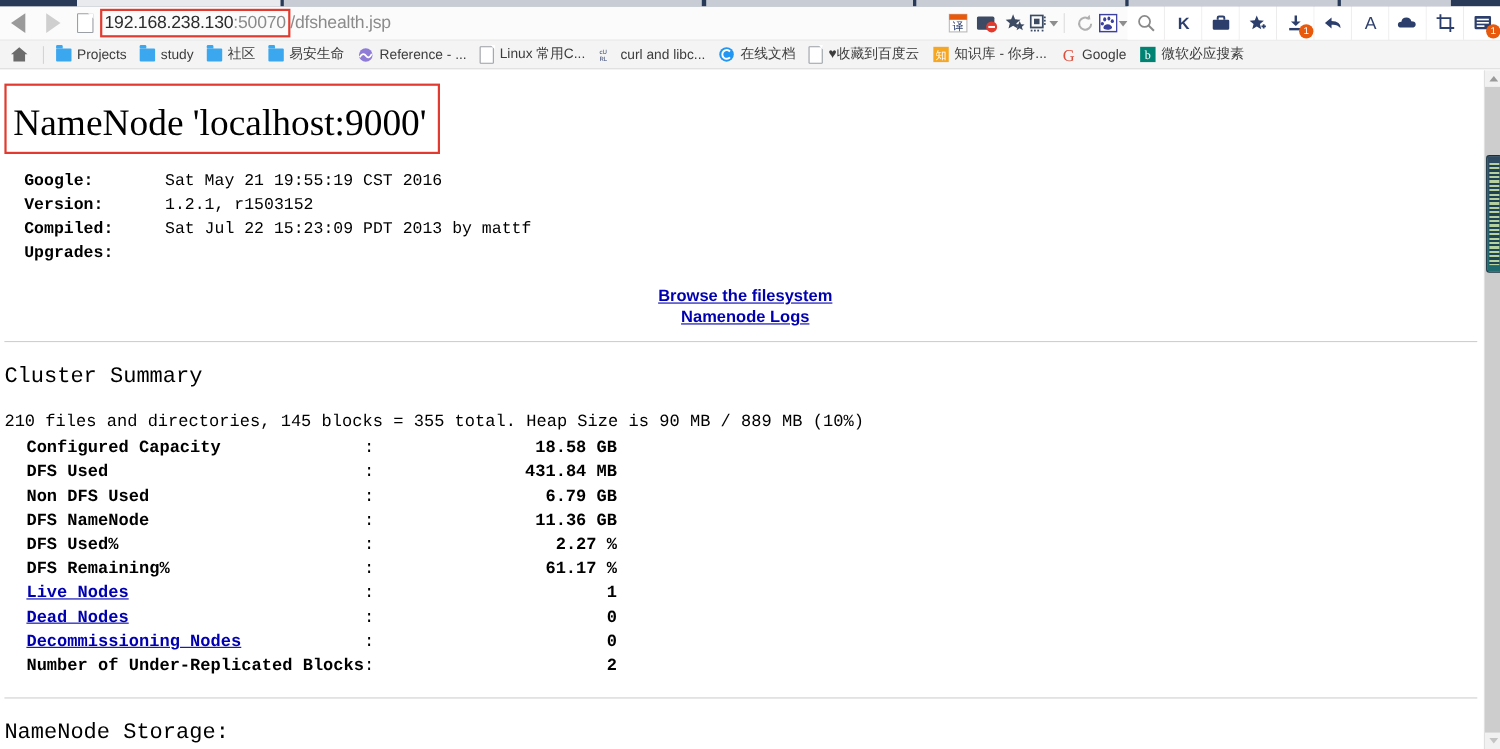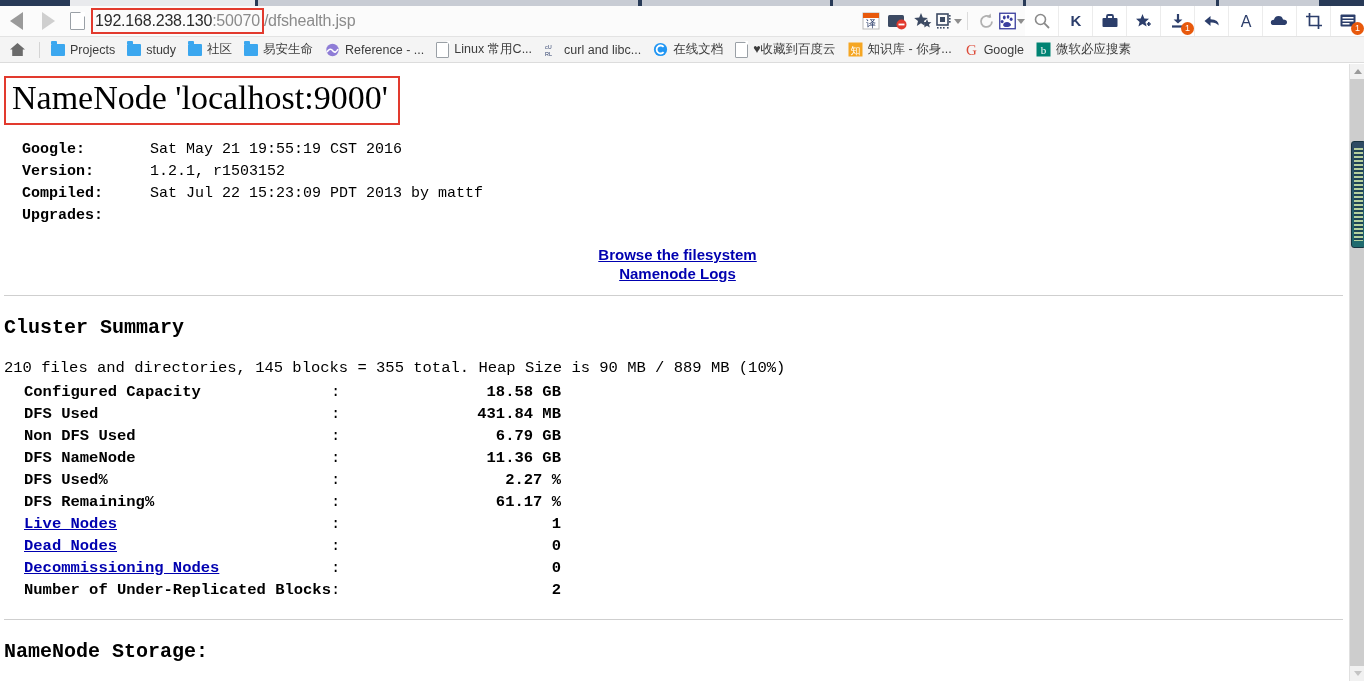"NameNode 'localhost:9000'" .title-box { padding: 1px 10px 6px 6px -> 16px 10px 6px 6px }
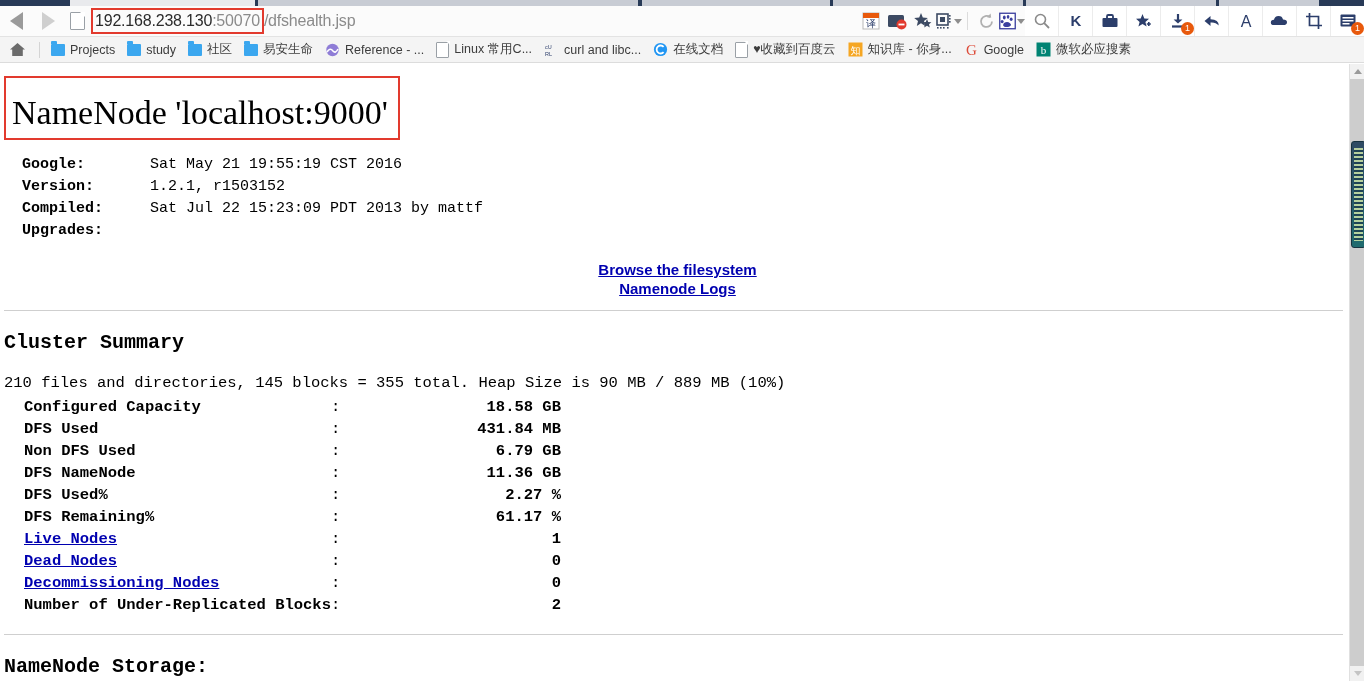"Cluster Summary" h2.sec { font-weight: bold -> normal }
++++++
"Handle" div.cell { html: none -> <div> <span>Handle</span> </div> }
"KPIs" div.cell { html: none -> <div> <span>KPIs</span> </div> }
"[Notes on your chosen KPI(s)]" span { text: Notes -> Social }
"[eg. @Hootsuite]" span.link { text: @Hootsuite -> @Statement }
++++++
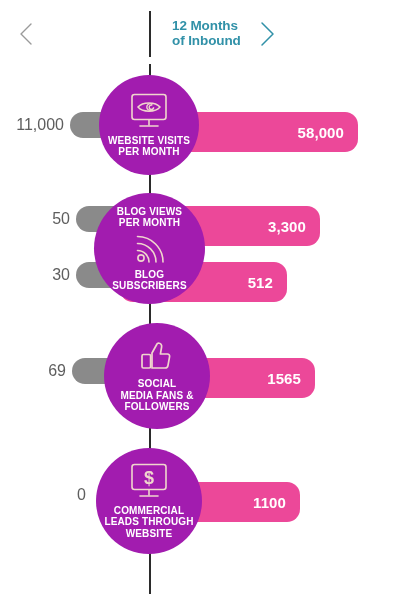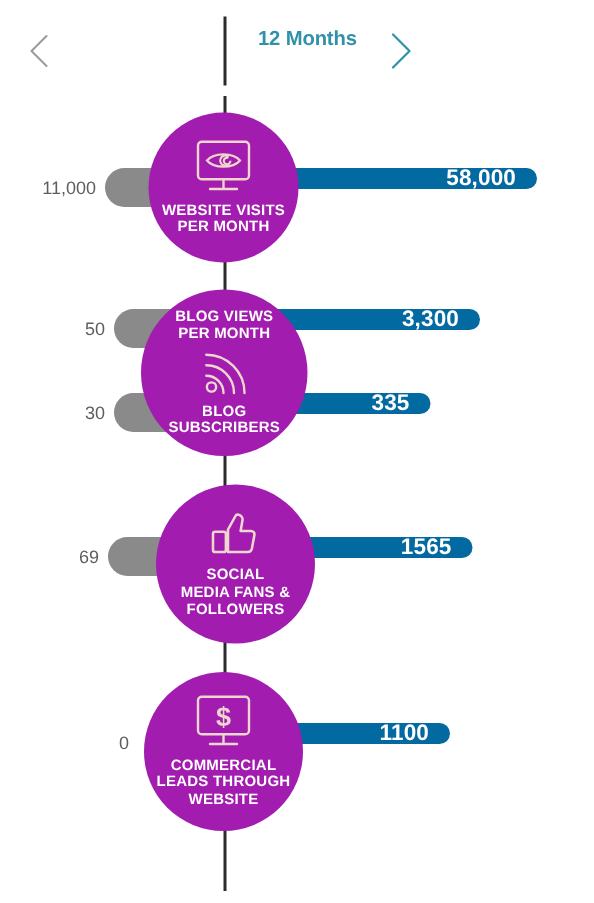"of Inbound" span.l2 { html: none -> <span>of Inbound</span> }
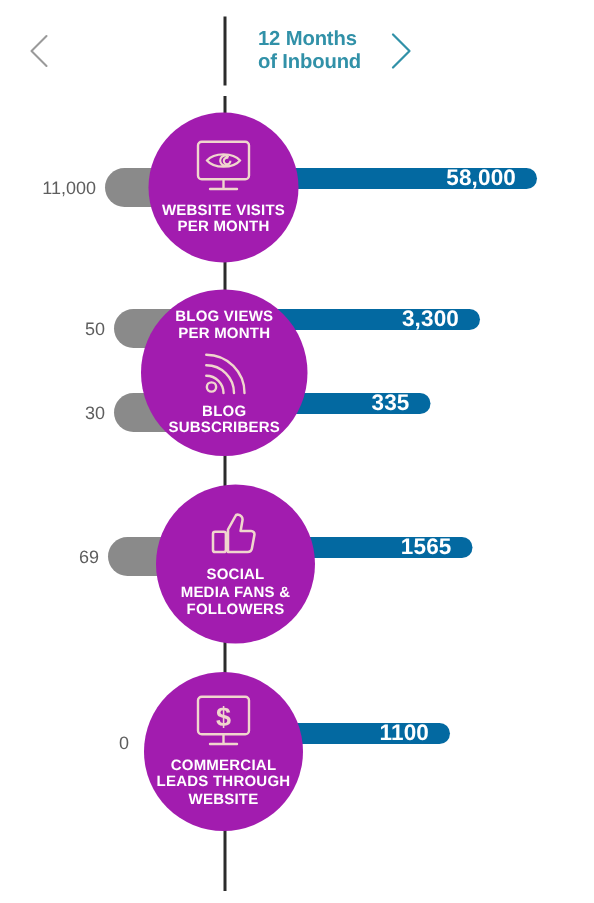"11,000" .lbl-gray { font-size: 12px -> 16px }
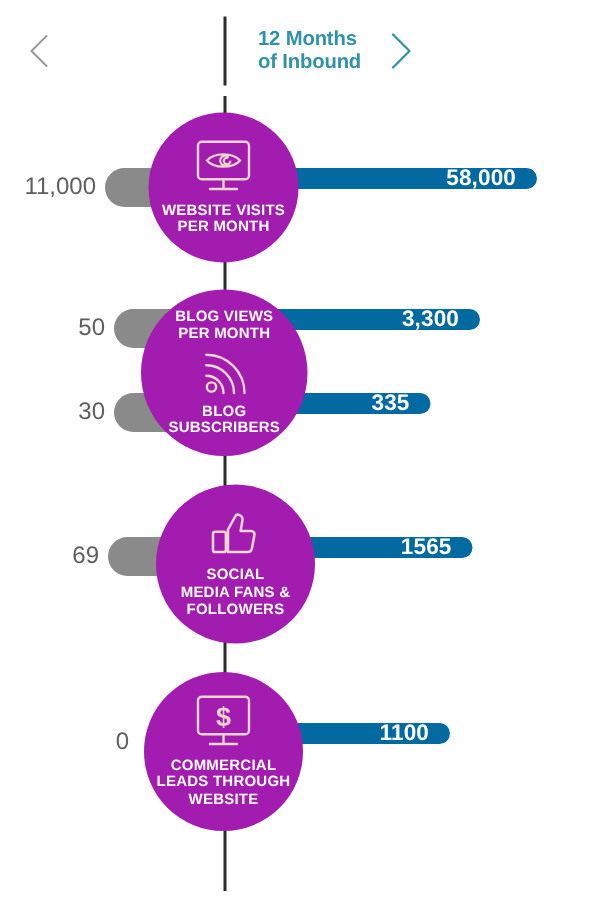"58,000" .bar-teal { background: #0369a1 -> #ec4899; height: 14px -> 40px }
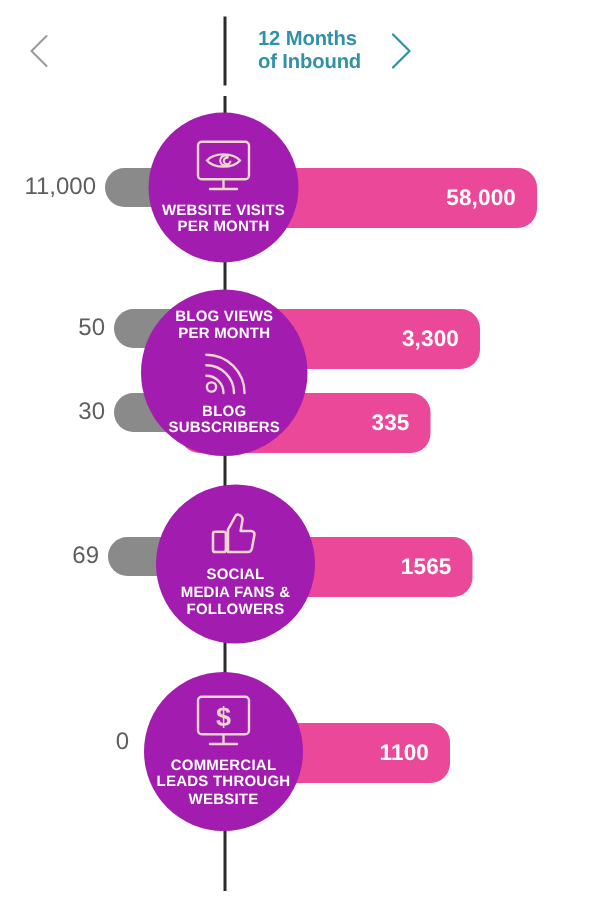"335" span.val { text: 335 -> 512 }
++++++
Work task: Reproduce the records above exactly, but only from the line with "padding: 1px 10px" up to and including the line with "font-weight: bold ->". Leave the pictures out.

Result for this exercise:
"NameNode 'localhost:9000'" .title-box { padding: 1px 10px 6px 6px -> 16px 10px 6px 6px }
"Cluster Summary" h2.sec { font-weight: bold -> normal }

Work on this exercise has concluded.